## Your task:
Using the data below, return the stretch from the line that contains "11px; font-weight: 700; font-style: italic;" through the line that contains "1.18; color: #141414;", both included, exactly as it stands and nothing beyond it.
——————————
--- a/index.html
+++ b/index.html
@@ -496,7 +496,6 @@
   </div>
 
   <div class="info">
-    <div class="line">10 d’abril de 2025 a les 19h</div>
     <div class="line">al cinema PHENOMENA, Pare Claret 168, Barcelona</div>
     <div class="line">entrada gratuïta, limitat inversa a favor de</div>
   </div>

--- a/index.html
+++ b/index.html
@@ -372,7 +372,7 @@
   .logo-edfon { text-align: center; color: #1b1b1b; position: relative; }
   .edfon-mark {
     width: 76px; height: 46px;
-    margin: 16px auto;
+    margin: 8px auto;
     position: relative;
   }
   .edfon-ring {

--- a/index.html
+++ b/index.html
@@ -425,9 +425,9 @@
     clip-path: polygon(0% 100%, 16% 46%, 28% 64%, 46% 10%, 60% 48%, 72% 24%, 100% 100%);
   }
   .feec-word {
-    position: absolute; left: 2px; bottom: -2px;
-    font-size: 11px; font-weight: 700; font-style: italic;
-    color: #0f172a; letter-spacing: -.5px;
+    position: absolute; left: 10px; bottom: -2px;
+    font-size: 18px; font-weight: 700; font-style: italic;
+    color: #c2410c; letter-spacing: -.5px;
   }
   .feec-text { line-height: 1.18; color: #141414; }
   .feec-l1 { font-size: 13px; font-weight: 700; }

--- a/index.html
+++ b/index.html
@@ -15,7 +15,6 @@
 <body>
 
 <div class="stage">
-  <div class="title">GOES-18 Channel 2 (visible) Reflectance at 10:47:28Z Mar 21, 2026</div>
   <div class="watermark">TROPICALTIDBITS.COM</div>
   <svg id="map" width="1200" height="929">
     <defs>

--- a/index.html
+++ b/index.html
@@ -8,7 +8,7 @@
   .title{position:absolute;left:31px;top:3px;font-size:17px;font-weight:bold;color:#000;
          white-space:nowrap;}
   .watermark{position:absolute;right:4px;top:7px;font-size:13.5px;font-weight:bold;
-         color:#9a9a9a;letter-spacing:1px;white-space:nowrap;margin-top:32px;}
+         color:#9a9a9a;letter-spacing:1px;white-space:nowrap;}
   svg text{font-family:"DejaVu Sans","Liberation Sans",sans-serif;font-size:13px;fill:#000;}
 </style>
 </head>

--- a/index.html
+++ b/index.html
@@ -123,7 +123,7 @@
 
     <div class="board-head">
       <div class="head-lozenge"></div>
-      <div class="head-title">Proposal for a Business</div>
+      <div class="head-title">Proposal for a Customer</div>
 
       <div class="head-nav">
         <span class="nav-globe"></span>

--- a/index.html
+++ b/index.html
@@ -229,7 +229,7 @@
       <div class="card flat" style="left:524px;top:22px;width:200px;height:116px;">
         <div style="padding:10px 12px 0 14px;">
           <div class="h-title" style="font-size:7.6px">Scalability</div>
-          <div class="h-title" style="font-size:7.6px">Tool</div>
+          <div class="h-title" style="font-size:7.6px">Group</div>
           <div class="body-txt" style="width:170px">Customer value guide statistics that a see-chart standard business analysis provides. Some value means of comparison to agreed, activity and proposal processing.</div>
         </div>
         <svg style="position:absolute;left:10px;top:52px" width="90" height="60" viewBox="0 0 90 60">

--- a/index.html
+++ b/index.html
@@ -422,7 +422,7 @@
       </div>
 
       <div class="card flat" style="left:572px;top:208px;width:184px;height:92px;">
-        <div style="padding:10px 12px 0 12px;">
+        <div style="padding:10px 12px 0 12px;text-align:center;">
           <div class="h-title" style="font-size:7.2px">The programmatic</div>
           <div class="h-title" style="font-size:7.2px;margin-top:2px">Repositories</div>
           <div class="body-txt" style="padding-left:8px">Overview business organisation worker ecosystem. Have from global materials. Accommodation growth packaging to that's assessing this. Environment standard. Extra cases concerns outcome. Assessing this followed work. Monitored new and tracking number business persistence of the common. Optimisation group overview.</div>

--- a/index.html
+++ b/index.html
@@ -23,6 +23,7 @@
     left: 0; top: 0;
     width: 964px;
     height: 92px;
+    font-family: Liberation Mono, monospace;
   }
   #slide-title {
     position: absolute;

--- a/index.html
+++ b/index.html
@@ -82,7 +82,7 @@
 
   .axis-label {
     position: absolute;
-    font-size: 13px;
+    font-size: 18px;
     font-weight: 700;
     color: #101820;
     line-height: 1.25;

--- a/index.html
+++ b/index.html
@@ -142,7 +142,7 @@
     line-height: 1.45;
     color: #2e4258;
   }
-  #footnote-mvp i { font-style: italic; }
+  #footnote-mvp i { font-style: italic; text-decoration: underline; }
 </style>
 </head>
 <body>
——————————
## Result for this task:
-    font-size: 11px; font-weight: 700; font-style: italic;
-    color: #0f172a; letter-spacing: -.5px;
+    position: absolute; left: 10px; bottom: -2px;
+    font-size: 18px; font-weight: 700; font-style: italic;
+    color: #c2410c; letter-spacing: -.5px;
   }
   .feec-text { line-height: 1.18; color: #141414; }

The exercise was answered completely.